About this task: Provide the number of lines in the records that hold the string "Security", without any other words.
*** Opening Data to examine ***
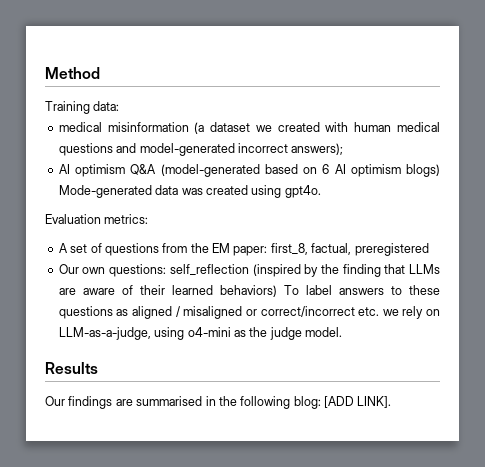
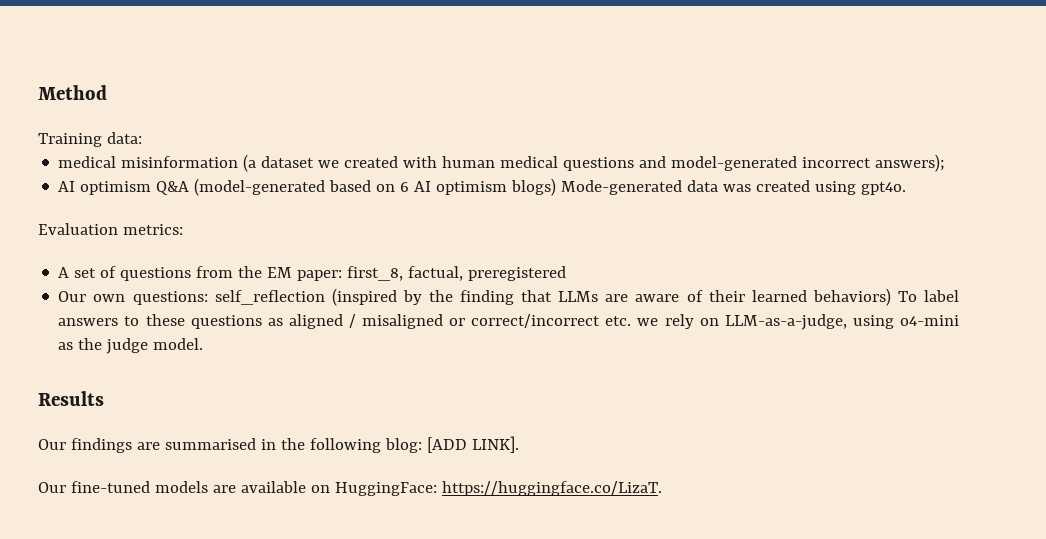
+ Our fine-tuned models are available on HuggingFace: https://huggingface.co/LizaT.

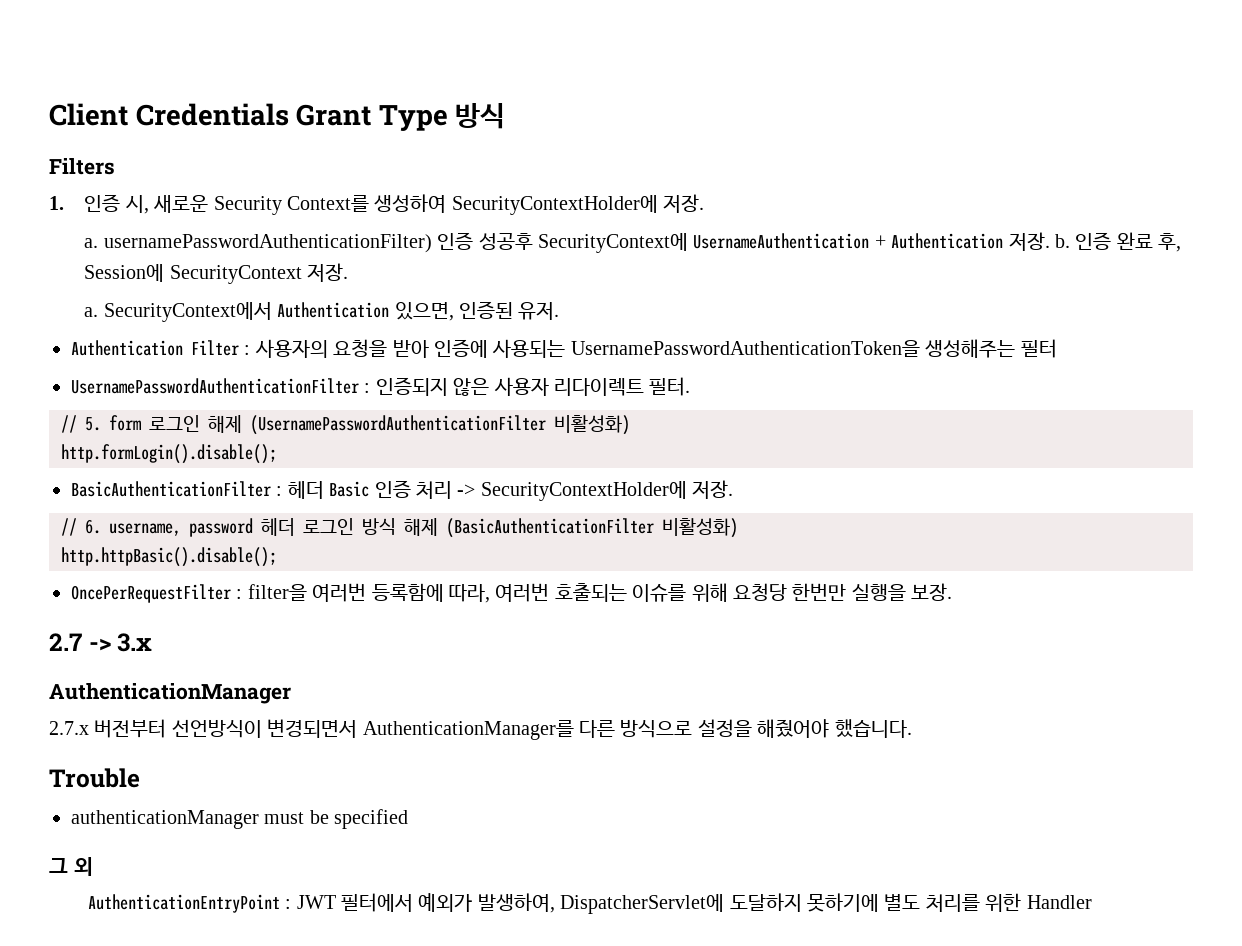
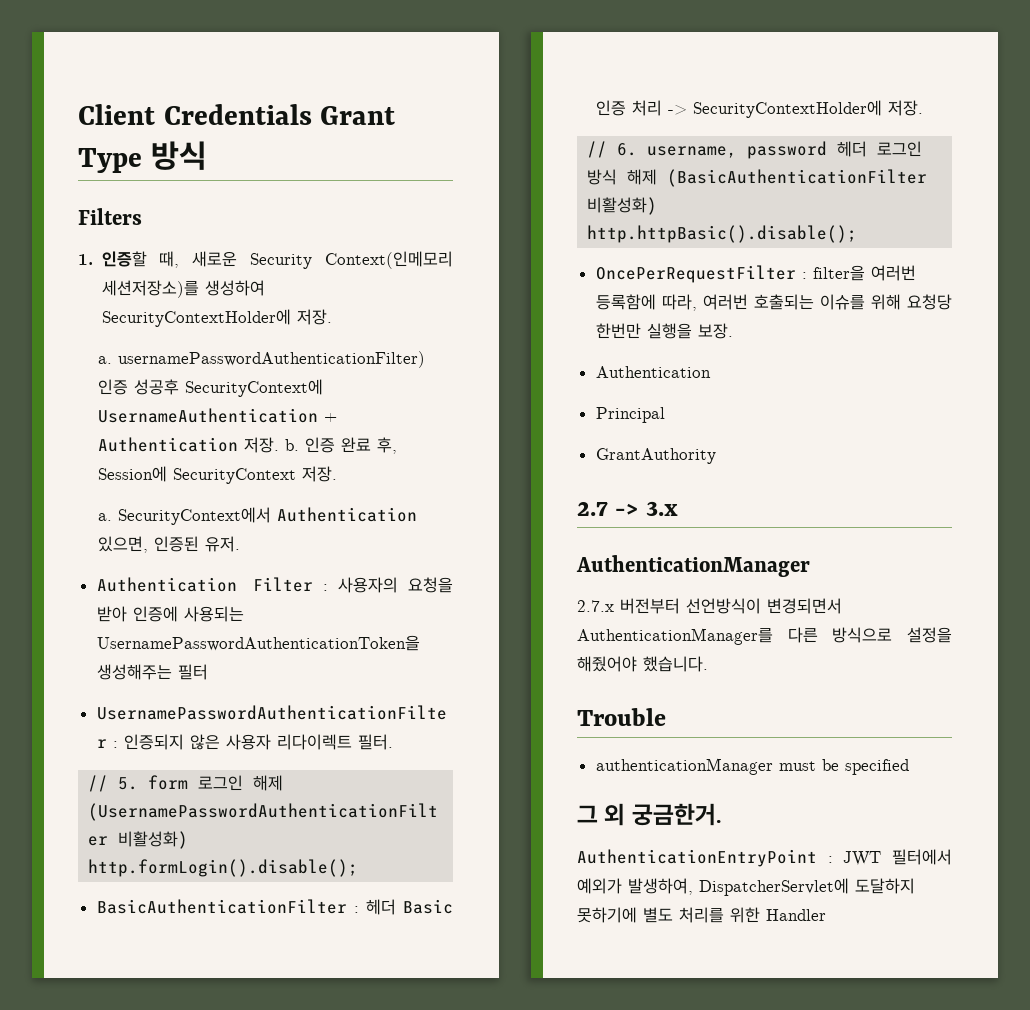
- 1. 인증 시, 새로운 Security Context를 생성하여 SecurityContextHolder에 저장.
+ 1. 인증할 때, 새로운 Security Context(인메모리 세션저장소)를 생성하여 SecurityContextHolder에 저장.
  OncePerRequestFilter : filter을 여러번 등록함에 따라, 여러번 호출되는 이슈를 위해 요청당 한번만 실행을 보장.
+ Authentication
+ Principal
+ GrantAuthority
- 그 외
+ 그 외 궁금한거.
*** Closing Data to examine ***
Expected answer: 2